İngiliz krallığı, güya yardım olarak mısır getirmişti ama toprağı patates için yaratılmış İrlanda’da bu yeni mahsul kök bile salamadı. Hastalık ve açlık, tifo ve kolera gibi belaların kapısını araladı. Yardım merkezleri insan kalabalığıyla doldu, ancak ne bir çare vardı ne de bir çıkış yolu. Açlıktan ölenlerin sayısı 1 milyona ulaşmıştı.
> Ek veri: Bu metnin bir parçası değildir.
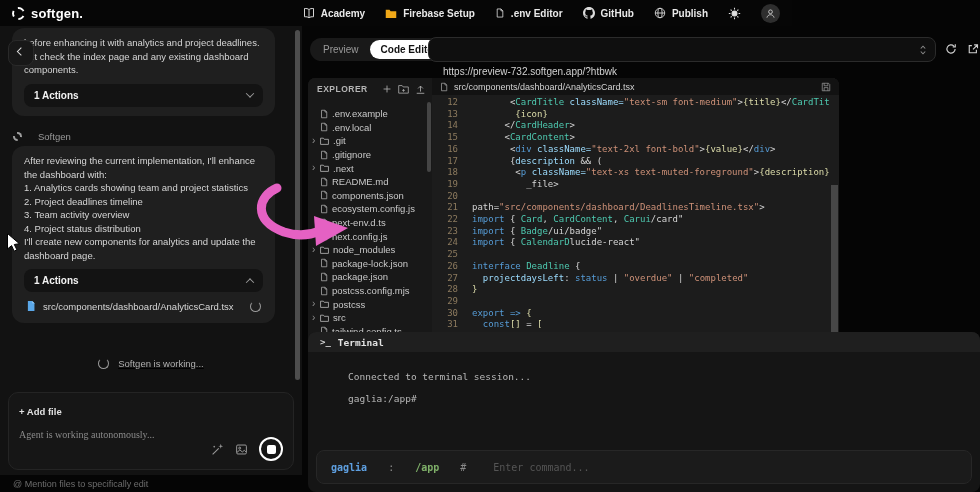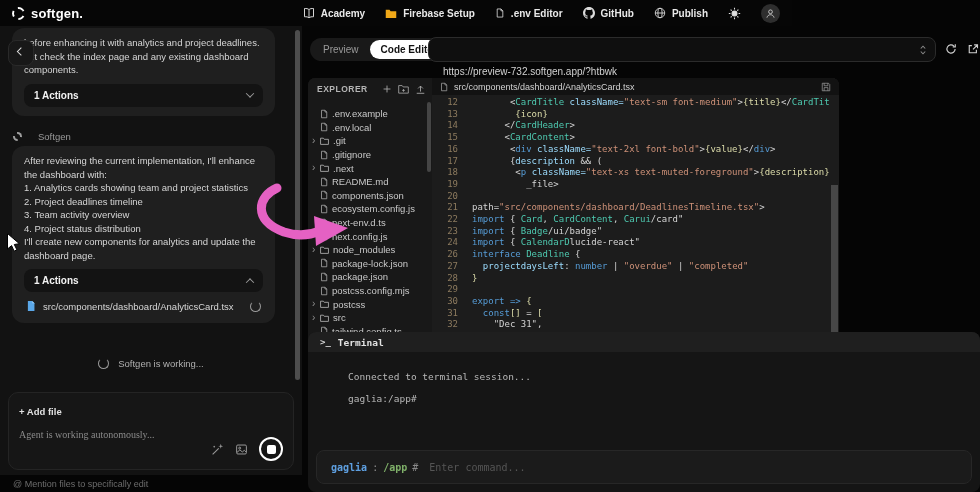--- a/index.html
+++ b/index.html
@@ -36,21 +36,21 @@
   .file-row { display:flex; align-items:center; gap:7px; padding:8px 2px 2px; }
   .file-row-label { color:#d8d8d8; font-size:9.5px; flex:1; }
   .spin { width:11px; height:11px; border:1.6px solid #9a9a9a; border-top-color:transparent; border-radius:50%; }
   .back-btn { position:absolute; left:8px; top:14px; width:26px; height:26px; background:#181818;
     border:1px solid #2a2a2a; border-radius:8px; display:flex; align-items:center; justify-content:center; cursor:pointer; }
   .back-btn .chev { transform:rotate(135deg) translate(-1px,1px); border-color:#e0e0e0; }
   .agent-row { position:absolute; left:13px; top:105px; display:flex; align-items:center; gap:16px; }
   .agent-gear { width:9px; height:9px; border:2px dashed #a0a0a0; border-radius:50%; }
   .agent-name { color:#9a9a9a; font-size:9.5px; }
   .working-row { position:absolute; left:0; top:332px; width:100%; display:flex; align-items:center;
-    justify-content:center; gap:9px; }
+    justify-content:center; gap:9px;text-decoration:underline; }
   .working-text { color:#b0b0b0; font-size:9.5px; }
   .chat-scrollbar { position:absolute; right:2px; top:4px; width:5px; height:350px; border-radius:3px; background:#4d4d4d; cursor:grab; }
 
   .input-area { position:absolute; left:8px; top:366px; width:286px; height:78px; background:#161616;
     border:1px solid #242424; border-radius:10px; padding:8px 10px; }
   .add-file { color:#e2e2e2; font-size:9.5px; font-weight:bold; background:none; border:none; cursor:pointer;
     font-family:inherit; }
   .agent-input { margin-top:10px; width:100%; background:transparent; border:none; outline:none;
     color:#cfcfcf; font-size:10px; font-family:Liberation Serif, serif; }
   .agent-input::placeholder { color:#8a8a8a; }
@@ -105,21 +105,21 @@
   .terminal { position:absolute; left:308px; top:332px; width:672px; height:160px; background:#151515;
     border-radius:8px; overflow:hidden; }
   .term-head { height:20px; background:#1f1f1f; display:flex; align-items:center; padding:0 12px; gap:7px;
     font-family:"DejaVu Sans Mono", monospace; }
   .term-prompt-ic { color:#d8d8d8; font-size:9px; font-weight:bold; }
   .term-title { color:#e2e2e2; font-size:9.5px; font-weight:bold; }
   .term-body { padding:14px 0 0 40px; font-family:"DejaVu Sans Mono", monospace; }
   .t-line { color:#b8b8b8; font-size:9.5px; line-height:22px; }
   .term-input-bar { position:absolute; left:8px; right:8px; bottom:8px; height:34px; background:#1b1b1b;
     border:1px solid #272727; border-radius:8px; display:flex; align-items:center; padding:0 14px;
-    font-family:"DejaVu Sans Mono", monospace; font-size:10px; gap:5px; }
+    font-family:"DejaVu Sans Mono", monospace; font-size:10px; gap:21px; }
   .pr-user { color:#5e9fe0; font-weight:bold; }
   .pr-sep { color:#8a8a8a; }
   .pr-path { color:#7fb069; font-weight:bold; }
   .pr-hash { color:#8a8a8a; }
   .term-cmd { flex:1; background:transparent; border:none; outline:none; color:#cfcfcf;
     font-family:inherit; font-size:10px; margin-left:6px; }
   .term-cmd::placeholder { color:#555; }
 
   
   .pink-arrow { position:absolute; left:250px; top:178px; z-index:9; pointer-events:none; }
@@ -559,26 +559,30 @@
         </div>
         <div class="cl">
           <span class="ln">23</span>
           <span class="ct"><span class="c-k">import</span><span class="c-p"> { </span><span class="c-t">Badge</span><span class="c-p">/ui/badge"</span></span>
         </div>
         <div class="cl">
           <span class="ln">24</span>
           <span class="ct"><span class="c-k">import</span><span class="c-p"> { </span><span class="c-t">CalendarD</span><span class="c-p">lucide-react"</span></span>
         </div>
         <div class="cl">
+          <span class="ln">25</span>
+          <span class="ct"></span>
+        </div>
+        <div class="cl">
           <span class="ln">26</span>
           <span class="ct"><span class="c-k">interface</span><span class="c-p"> </span><span class="c-t">Deadline</span><span class="c-p"> {</span></span>
         </div>
         <div class="cl">
           <span class="ln">27</span>
-          <span class="ct">  <span class="c-a">projectdaysLeft</span><span class="c-p">: </span><span class="c-k">number</span><span class="c-p"> | </span><span class="c-s">"overdue"</span><span class="c-p"> | </span><span class="c-s">"completed"</span></span>
+          <span class="ct">  <span class="c-a">projectdaysLeft</span><span class="c-p">: </span><span class="c-k">status</span><span class="c-p"> | </span><span class="c-s">"overdue"</span><span class="c-p"> | </span><span class="c-s">"completed"</span></span>
         </div>
         <div class="cl">
           <span class="ln">28</span>
           <span class="ct"><span class="c-i">}</span></span>
         </div>
         <div class="cl">
           <span class="ln">29</span>
           <span class="ct"></span>
         </div>
         <div class="cl">

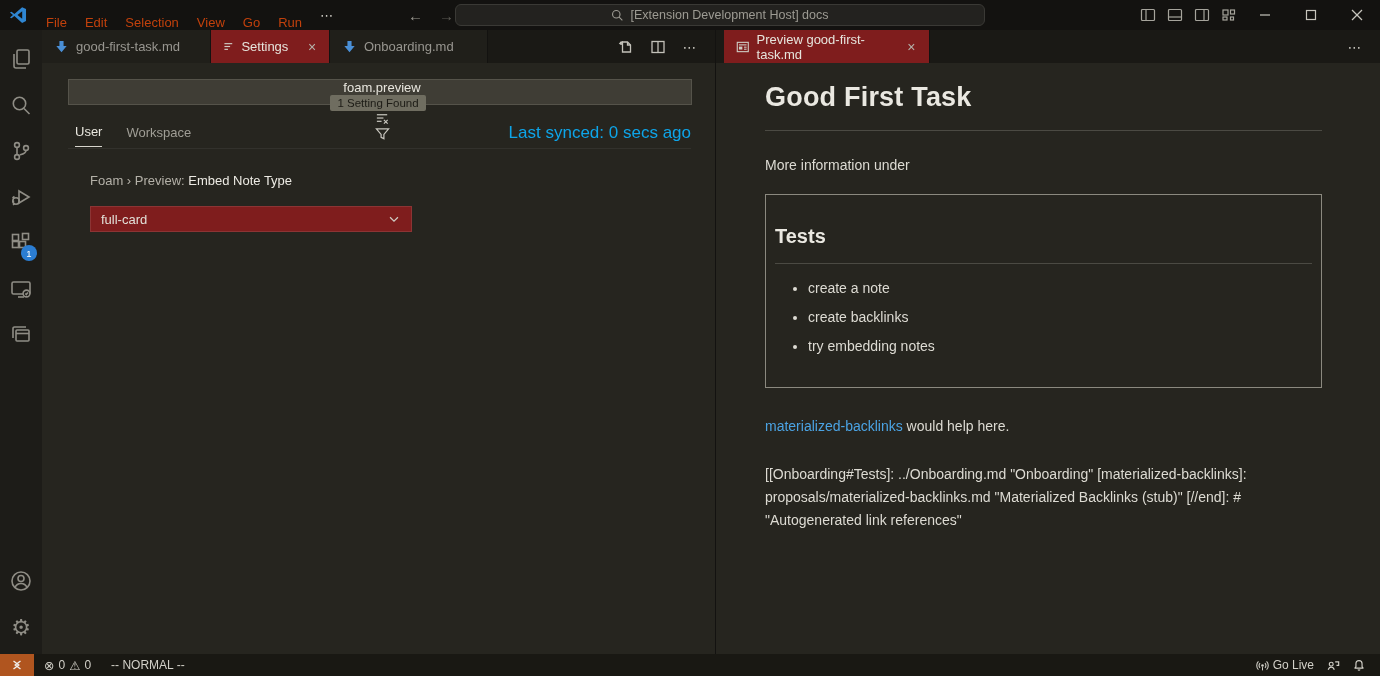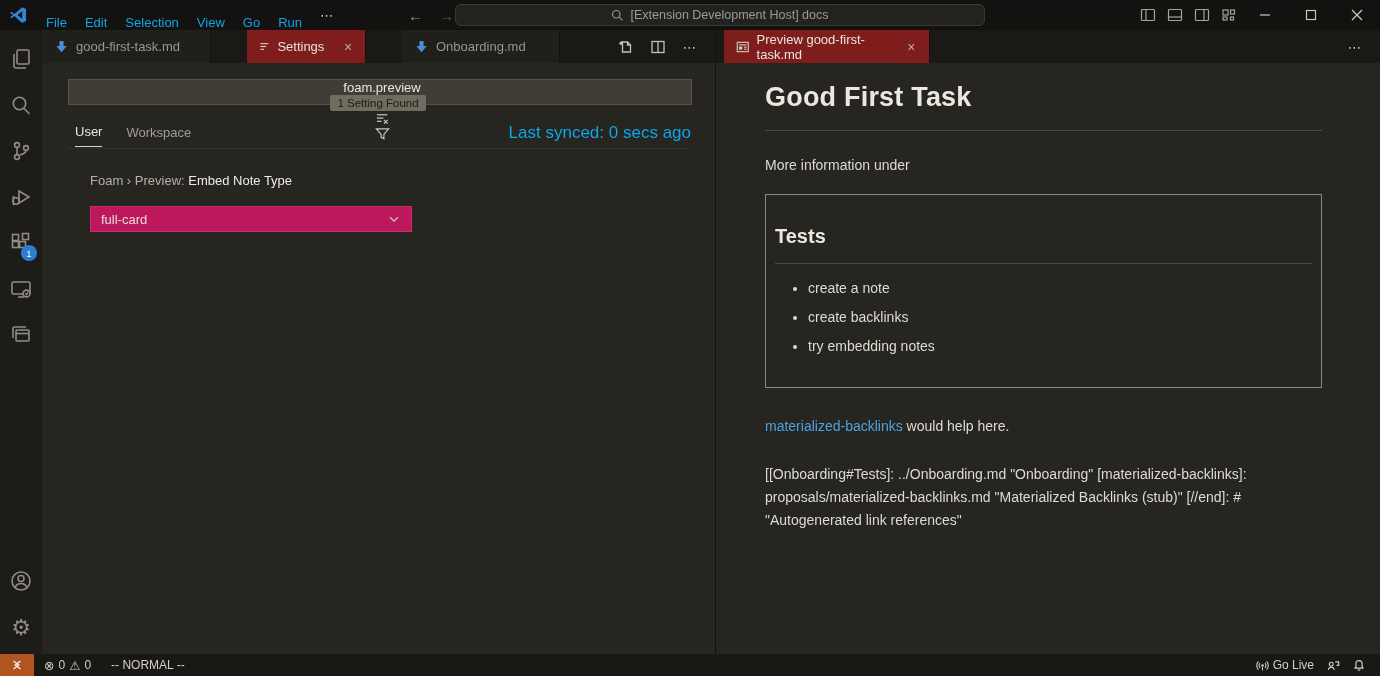--- a/index.html
+++ b/index.html
@@ -4,21 +4,21 @@
 <style>
   * { margin:0; padding:0; box-sizing:border-box; }
   html,body { width:1380px; height:676px; background:#1b1a16; overflow:hidden;
     font-family:"Liberation Sans","DejaVu Sans",sans-serif; }
   .window { position:relative; width:1380px; height:676px; display:flex; flex-direction:column; }
 
   
   .titlebar { height:30px; background:#131210; display:flex; align-items:center; flex:0 0 30px;
     color:#c7c5bd; font-size:13px; position:relative; }
   .vscode-logo { width:18px; height:18px; margin:0 10px 0 9px; }
-  .menu-item { padding:0 9px; height:22px; line-height:22px; border-radius:4px; color:#0ea5e9;margin-top:16px; }
+  .menu-item { padding:0 9px; height:22px; line-height:22px; border-radius:4px; color:#c2410c;margin-top:16px; }
   .menu-more { padding:0 9px; color:#cbc9c1; letter-spacing:2px; }
   .nav-arrows { display:flex; align-items:center; margin-left:64px; gap:16px; color:#9c9a92; font-size:15px; }
   .nav-arrows .disabled { color:#5d5b55; }
   .cmd-center { position:absolute; left:455px; top:4px; width:530px; height:22px;
     background:#23221f; border:1px solid #3a3935; border-radius:6px; display:flex; align-items:center;
     justify-content:center; gap:6px; color:#9d9b93; font-size:12.5px; }
   .win-icons { position:absolute; right:0; top:0; height:30px; display:flex; align-items:center; }
   .layout-btn { width:27px; height:30px; display:flex; align-items:center; justify-content:center; }
   .win-btn { width:46px; height:30px; display:flex; align-items:center; justify-content:center; }
 
@@ -28,21 +28,21 @@
   .act-icon { width:42px; height:46px; display:flex; align-items:center; justify-content:center; position:relative; }
   .act-spacer { flex:1; }
   .ext-badge { position:absolute; right:5px; bottom:5px; min-width:16px; height:16px; border-radius:9px;
     background:#2b7dd2; color:#fff; font-size:9.5px; display:flex; align-items:center; justify-content:center; }
   .gear-glyph { font-family:"DejaVu Sans",sans-serif; font-size:22px; color:#8f8d85; }
 
   .group { display:flex; flex-direction:column; min-width:0; }
   .group.left  { width:674px; border-right:1px solid #131210; }
   .group.right { flex:1; }
 
-  .tabbar { height:33px; background:#1a1915; display:flex; align-items:stretch; flex:0 0 33px; position:relative;gap:36px; }
+  .tabbar { height:33px; background:#1a1915; display:flex; align-items:stretch; flex:0 0 33px; position:relative; }
   .tab { display:flex; align-items:center; gap:7px; padding:0 10px 0 12px; font-size:13px;
     background:#201f1a; color:#989690; border-right:1px solid #131210; }
   .tab.active { background:#7f1d1d; color:#e6e4dc; }
   .tab .close { margin-left:10px; color:#b5b3ab; font-size:14px; width:18px; text-align:center; border-radius:4px; }
   .tab-actions { margin-left:auto; display:flex; align-items:center; gap:6px; padding-right:12px; color:#c3c1b9; }
   .tab-action { width:26px; height:26px; display:flex; align-items:center; justify-content:center; border-radius:4px; }
   .ellipsis-glyph { font-size:14px; color:#c3c1b9; letter-spacing:1px; }
 
   
   .settings-body { flex:1; background:#26251f; position:relative; overflow:hidden; }
@@ -54,21 +54,21 @@
 
   .scope-row { position:absolute; left:26px; right:24px; top:54px; height:32px; display:flex; align-items:center;
     border-bottom:1px solid rgba(255,255,255,0.06); }
   .scope-tab { font-size:13px; color:#a09e96; margin-left:7px; margin-right:17px; padding:6px 0 7px 0; }
   .scope-tab.active { color:#e9e7df; border-bottom:1px solid #d7d5cd; }
   .last-synced { margin-left:auto; color:#0ea5e9; font-size:17px; }
 
   .setting-item { position:absolute; left:48px; top:110px; }
   .setting-title { font-size:13px; color:#b4b1a8; }
   .setting-title b { color:#edebe4; font-weight:400; }
-  .setting-select { margin-top:18px; width:322px; height:26px; background:#be185d; border:1px solid rgba(255,255,255,0.10);
+  .setting-select { margin-top:18px; width:322px; height:26px; background:#7f1d1d; border:1px solid rgba(255,255,255,0.10);
     display:flex; align-items:center; padding:0 10px; color:#e2e0d8; font-size:13px; }
   .setting-select svg { margin-left:auto; }
 
   
   .preview-body { flex:1; background:#26251f; overflow:hidden; position:relative; color:#dddbd3; }
   .md { position:absolute; left:49px; top:14px; width:557px; font-size:14px; line-height:1.5; }
   .md h1 { font-size:27px; font-weight:600; color:#eae8e1; padding-bottom:12px; border-bottom:1px solid #4b4a43; letter-spacing:0.2px; }
   .md .p1 { margin-top:16px; }
   .md .p2 { margin-top:24px; }
   .md .card { margin-top:18px; border:1px solid #8b897f; padding:26px 9px 22px 9px; }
İşte tam da bu zamanlarda, beklenmedik bir yerden, Osmanlı topraklarından bir ışık belirdi. Padişah Sultan Abdülmecid, İrlanda halkının çaresizliğini duyduğunda, hiç düşünmeden beş bin pound yardım etmeye karar verdi. Bu, İngiltere Kraliçesi’nin yaptığı yardımdan iki kat fazlaydı. Osmanlı Devleti o dönemde kendi sıkıntılarıyla boğuşsa da, insanlık namına bir el uzatmak gerektiğine inanmıştı. Ancak İngilizler, kendi tebaalarına yapılan bu yardımı kendileriyle kıyaslanır bir hale getirmeye çalışarak, Osmanlı’dan miktarı bin pounda indirmesini rica ettiler. Padişah, belki bu ricayı kabul etti ama gönlü daha fazlasını yapmak istiyordu. Bu yüzden altınlarla birlikte üç yelkenli gemi hazırlatıldı. Gemiler patates, ilaç ve tohum doluydu. Osmanlı’nın cömert eli, denizleri aşarak İrlanda’ya uzanıyordu.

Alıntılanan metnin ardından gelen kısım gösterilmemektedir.